BRIEF:
Go through the entries below and give the number of lines that have the string "font", and only that.

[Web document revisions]
|---|

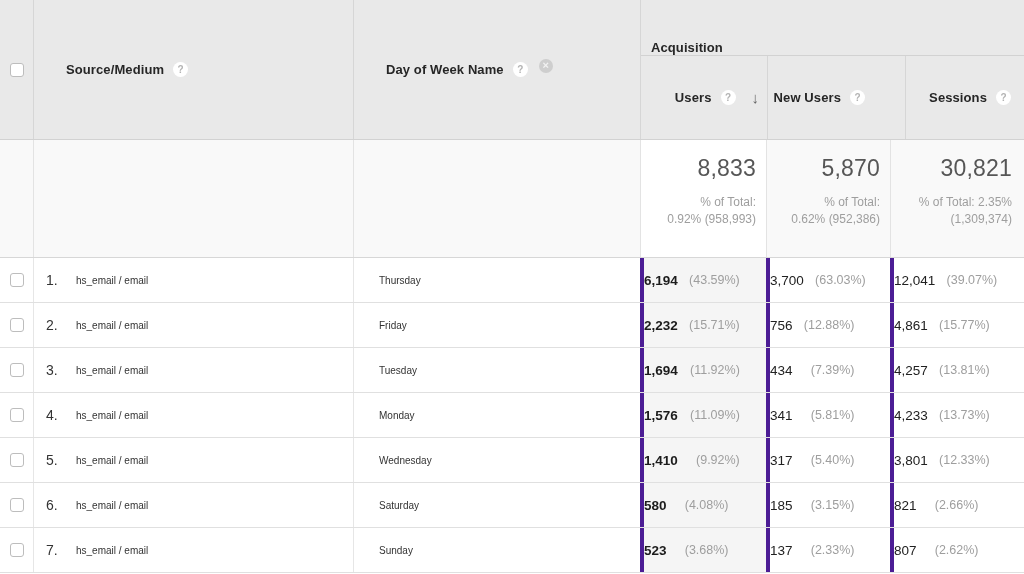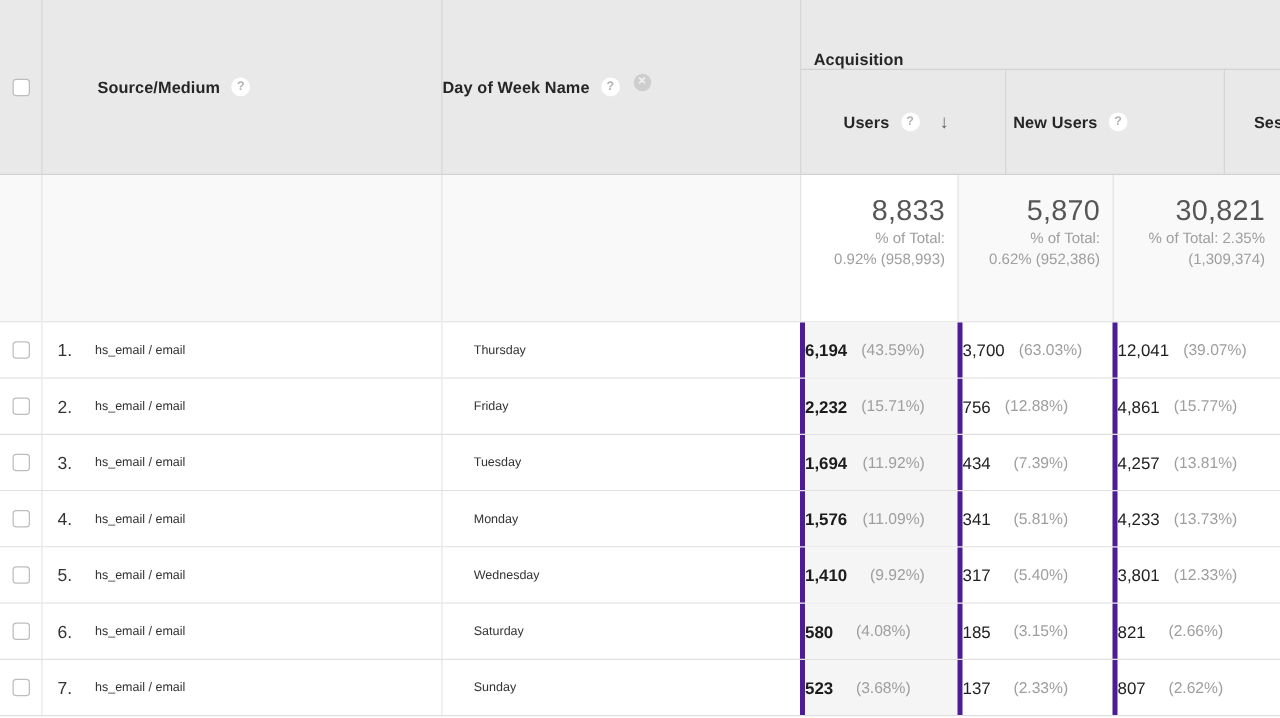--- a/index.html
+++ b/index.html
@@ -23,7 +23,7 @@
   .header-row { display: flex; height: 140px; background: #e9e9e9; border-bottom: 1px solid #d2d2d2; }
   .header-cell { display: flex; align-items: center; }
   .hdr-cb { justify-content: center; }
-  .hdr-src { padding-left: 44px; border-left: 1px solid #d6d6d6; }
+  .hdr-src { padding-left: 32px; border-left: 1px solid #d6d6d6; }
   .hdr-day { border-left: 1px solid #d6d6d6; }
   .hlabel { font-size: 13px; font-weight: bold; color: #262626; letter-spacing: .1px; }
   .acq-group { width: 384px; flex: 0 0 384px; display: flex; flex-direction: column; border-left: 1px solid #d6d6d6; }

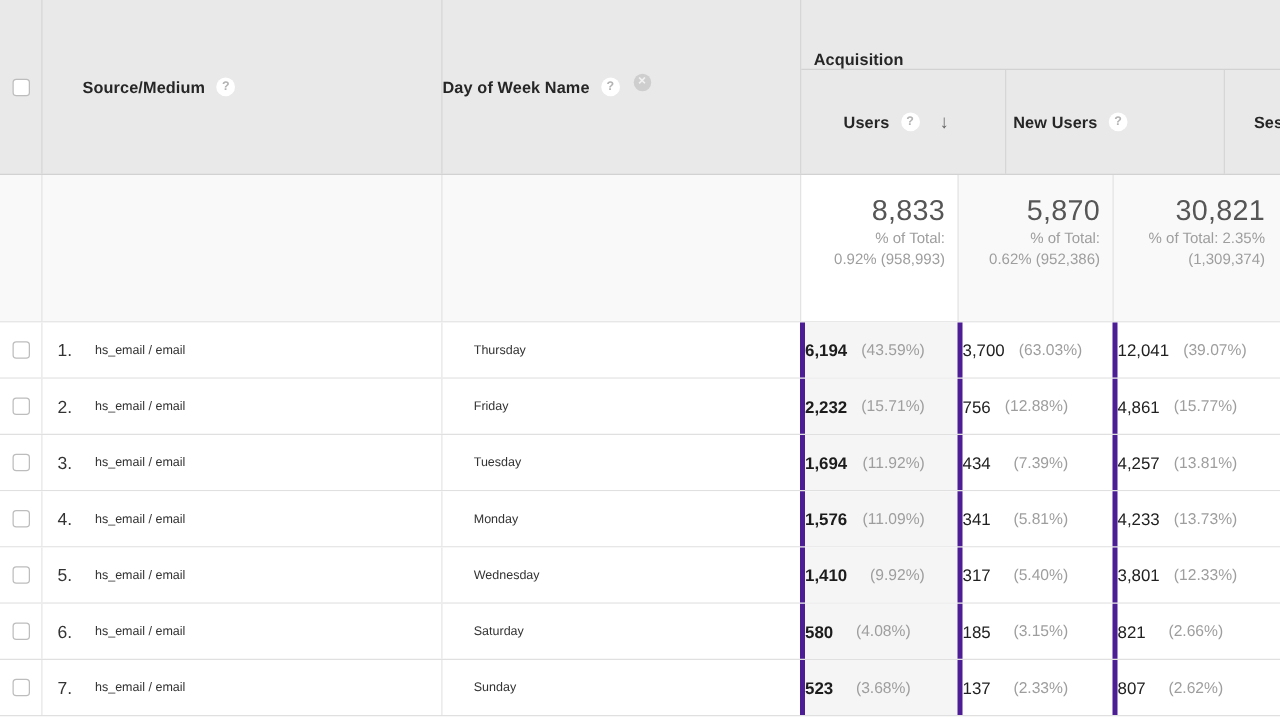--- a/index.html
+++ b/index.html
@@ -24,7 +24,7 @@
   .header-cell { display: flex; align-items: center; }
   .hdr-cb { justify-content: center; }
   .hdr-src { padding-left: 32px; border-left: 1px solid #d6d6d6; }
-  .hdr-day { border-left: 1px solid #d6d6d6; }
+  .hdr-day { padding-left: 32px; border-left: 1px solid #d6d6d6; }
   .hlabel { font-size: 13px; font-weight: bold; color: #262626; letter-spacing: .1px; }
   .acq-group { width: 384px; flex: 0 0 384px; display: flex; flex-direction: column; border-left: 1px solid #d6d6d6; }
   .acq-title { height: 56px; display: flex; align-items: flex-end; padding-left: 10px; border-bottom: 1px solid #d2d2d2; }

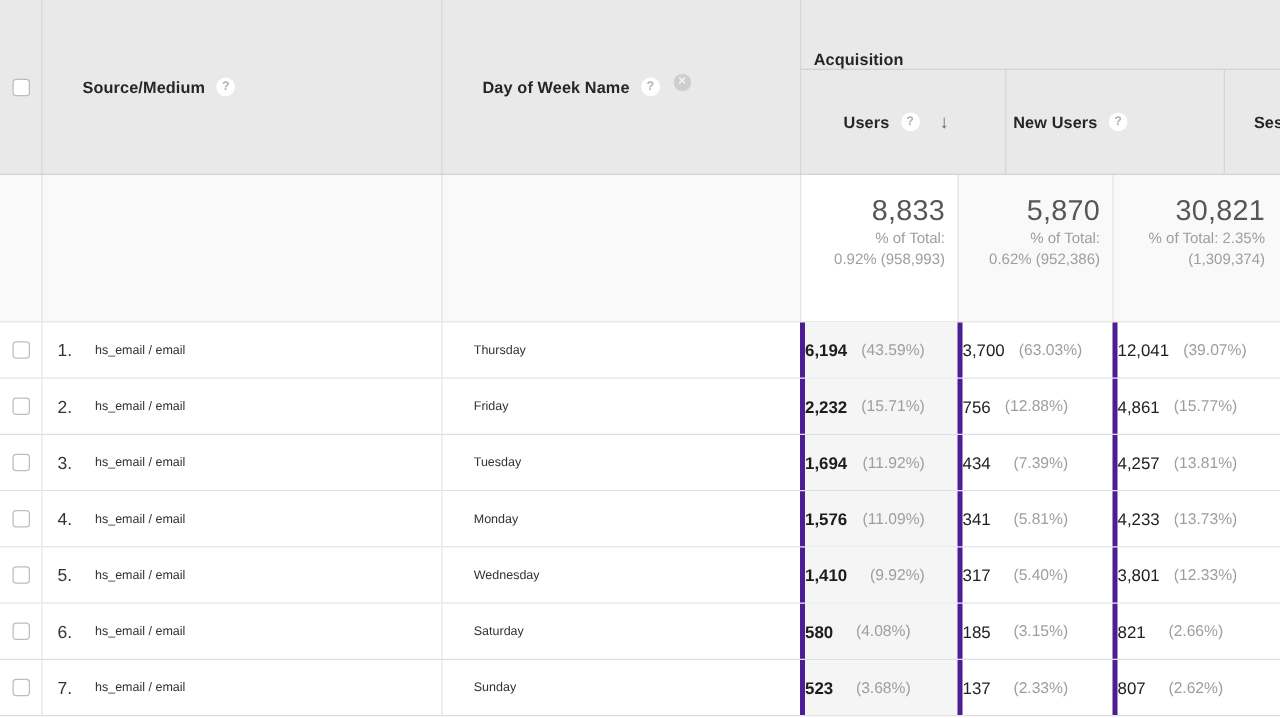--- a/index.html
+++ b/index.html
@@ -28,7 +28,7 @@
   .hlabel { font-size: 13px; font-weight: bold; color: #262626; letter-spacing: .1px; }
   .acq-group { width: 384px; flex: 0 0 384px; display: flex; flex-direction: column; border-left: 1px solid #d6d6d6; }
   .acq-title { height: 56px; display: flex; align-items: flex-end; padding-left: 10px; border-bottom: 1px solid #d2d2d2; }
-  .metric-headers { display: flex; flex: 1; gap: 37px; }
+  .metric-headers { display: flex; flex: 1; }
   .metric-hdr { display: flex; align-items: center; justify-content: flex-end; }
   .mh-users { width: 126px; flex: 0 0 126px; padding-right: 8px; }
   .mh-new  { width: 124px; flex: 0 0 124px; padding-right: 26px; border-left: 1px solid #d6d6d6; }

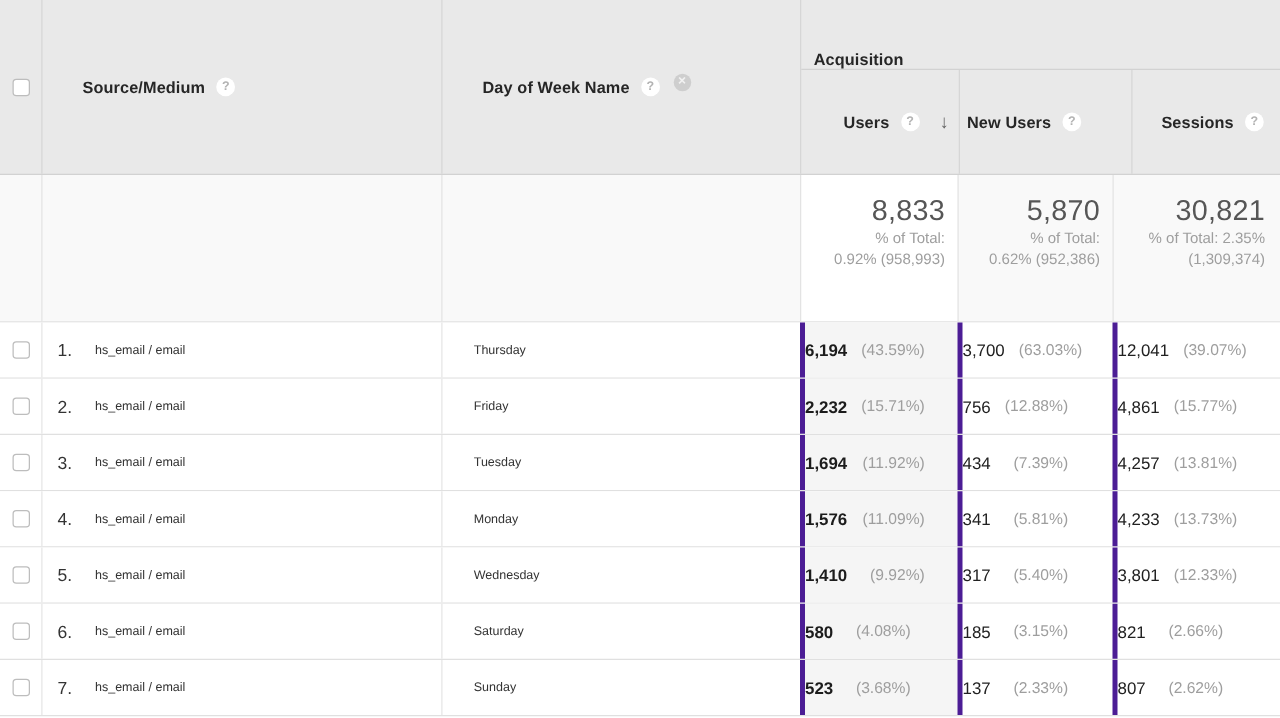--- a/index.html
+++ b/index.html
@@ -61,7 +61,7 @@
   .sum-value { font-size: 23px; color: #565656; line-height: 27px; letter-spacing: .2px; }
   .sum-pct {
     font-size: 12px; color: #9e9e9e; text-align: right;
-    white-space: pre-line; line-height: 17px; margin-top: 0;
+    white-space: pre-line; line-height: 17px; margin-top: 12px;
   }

|---|

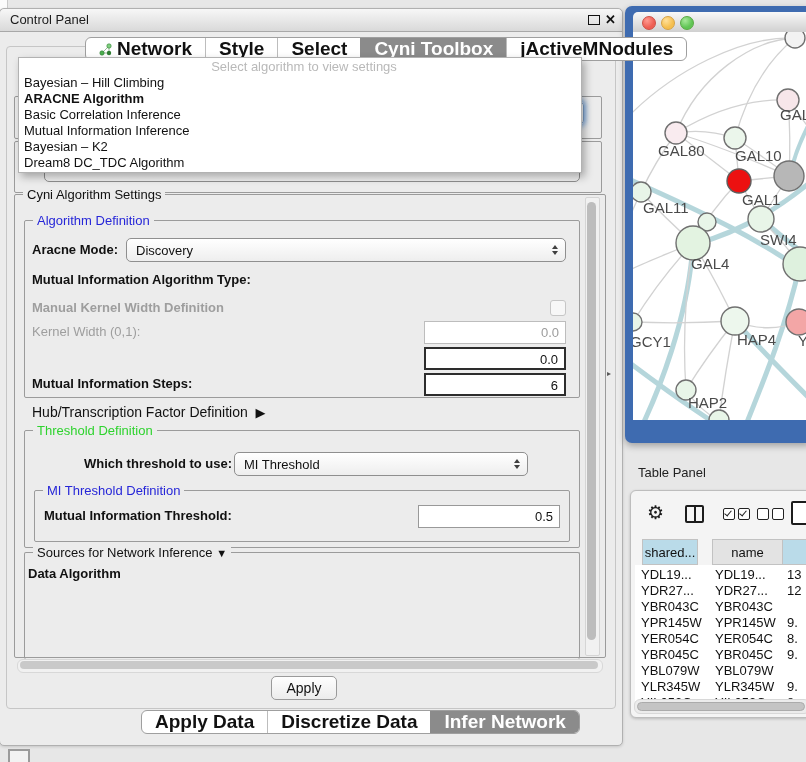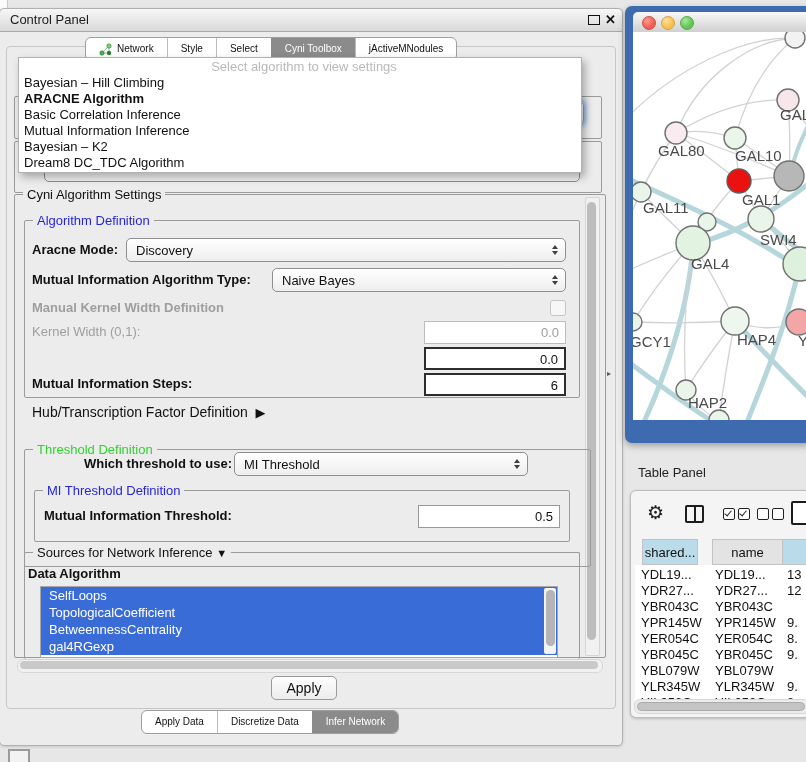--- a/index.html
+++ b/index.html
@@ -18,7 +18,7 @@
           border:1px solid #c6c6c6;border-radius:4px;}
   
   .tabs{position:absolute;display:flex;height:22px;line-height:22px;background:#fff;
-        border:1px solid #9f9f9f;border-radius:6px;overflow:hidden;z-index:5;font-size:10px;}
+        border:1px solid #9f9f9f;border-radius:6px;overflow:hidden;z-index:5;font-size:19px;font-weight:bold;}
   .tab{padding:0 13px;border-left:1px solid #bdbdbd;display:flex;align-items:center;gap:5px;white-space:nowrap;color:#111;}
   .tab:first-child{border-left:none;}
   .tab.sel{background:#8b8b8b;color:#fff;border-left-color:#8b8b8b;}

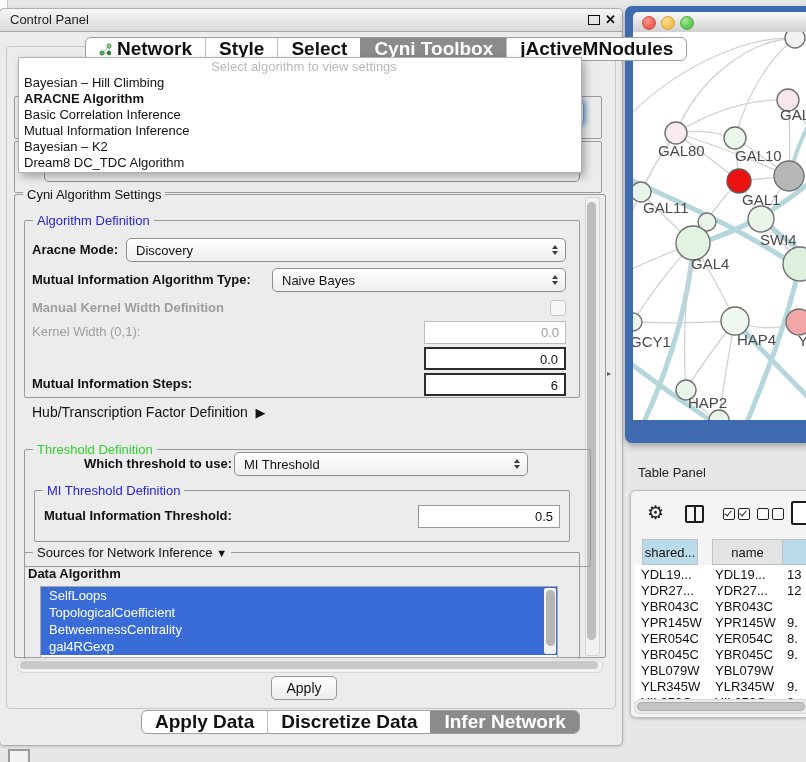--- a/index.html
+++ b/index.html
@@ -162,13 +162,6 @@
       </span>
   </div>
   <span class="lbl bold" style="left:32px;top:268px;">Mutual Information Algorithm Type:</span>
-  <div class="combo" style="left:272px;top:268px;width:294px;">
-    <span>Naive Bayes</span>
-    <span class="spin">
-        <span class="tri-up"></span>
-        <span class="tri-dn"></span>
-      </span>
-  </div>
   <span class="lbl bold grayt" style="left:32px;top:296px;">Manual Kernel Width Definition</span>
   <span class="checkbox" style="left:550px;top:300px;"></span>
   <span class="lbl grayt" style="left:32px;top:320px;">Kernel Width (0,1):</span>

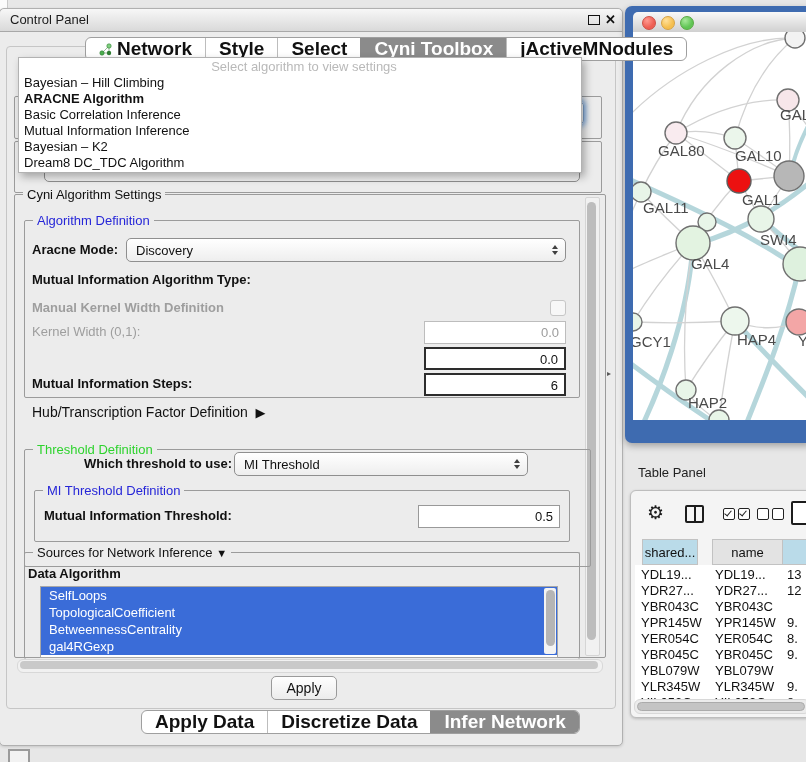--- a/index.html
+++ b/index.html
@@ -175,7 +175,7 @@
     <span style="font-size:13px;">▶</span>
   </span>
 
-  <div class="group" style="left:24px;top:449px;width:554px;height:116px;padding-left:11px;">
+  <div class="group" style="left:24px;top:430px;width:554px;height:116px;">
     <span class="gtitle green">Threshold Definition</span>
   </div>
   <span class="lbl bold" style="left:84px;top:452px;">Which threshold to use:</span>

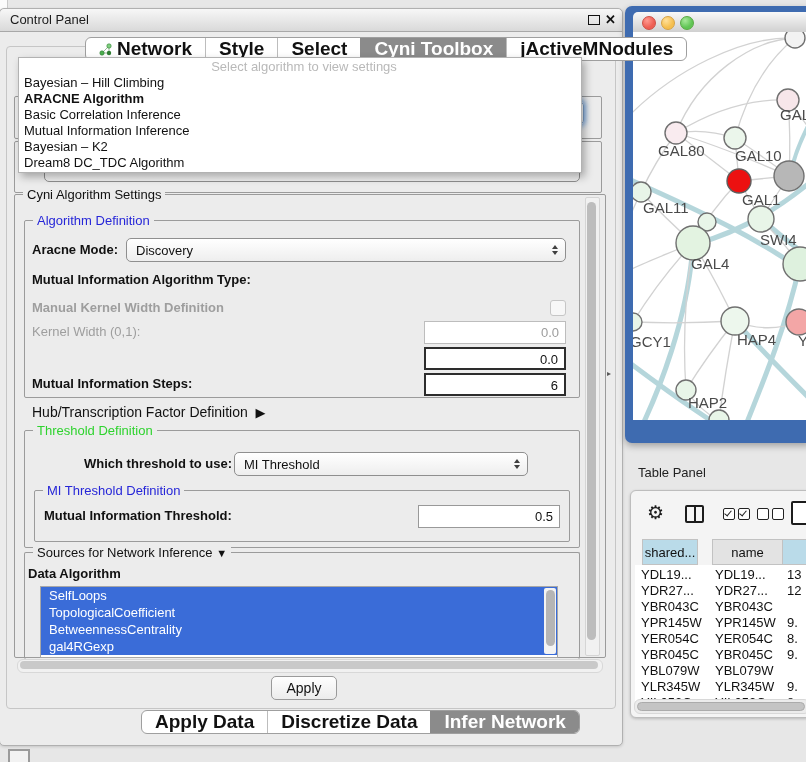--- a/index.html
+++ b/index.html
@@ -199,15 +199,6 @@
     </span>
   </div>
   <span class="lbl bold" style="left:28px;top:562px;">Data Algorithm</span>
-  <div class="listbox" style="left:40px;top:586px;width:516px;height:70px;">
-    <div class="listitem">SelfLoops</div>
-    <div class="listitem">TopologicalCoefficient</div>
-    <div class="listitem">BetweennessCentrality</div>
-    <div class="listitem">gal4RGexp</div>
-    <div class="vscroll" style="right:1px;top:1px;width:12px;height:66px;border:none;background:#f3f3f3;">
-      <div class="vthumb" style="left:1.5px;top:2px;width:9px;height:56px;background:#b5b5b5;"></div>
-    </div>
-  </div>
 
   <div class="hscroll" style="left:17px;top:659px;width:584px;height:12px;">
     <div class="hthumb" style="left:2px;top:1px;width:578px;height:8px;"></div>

|---|

ANSWER TO THE PROBLEM:
8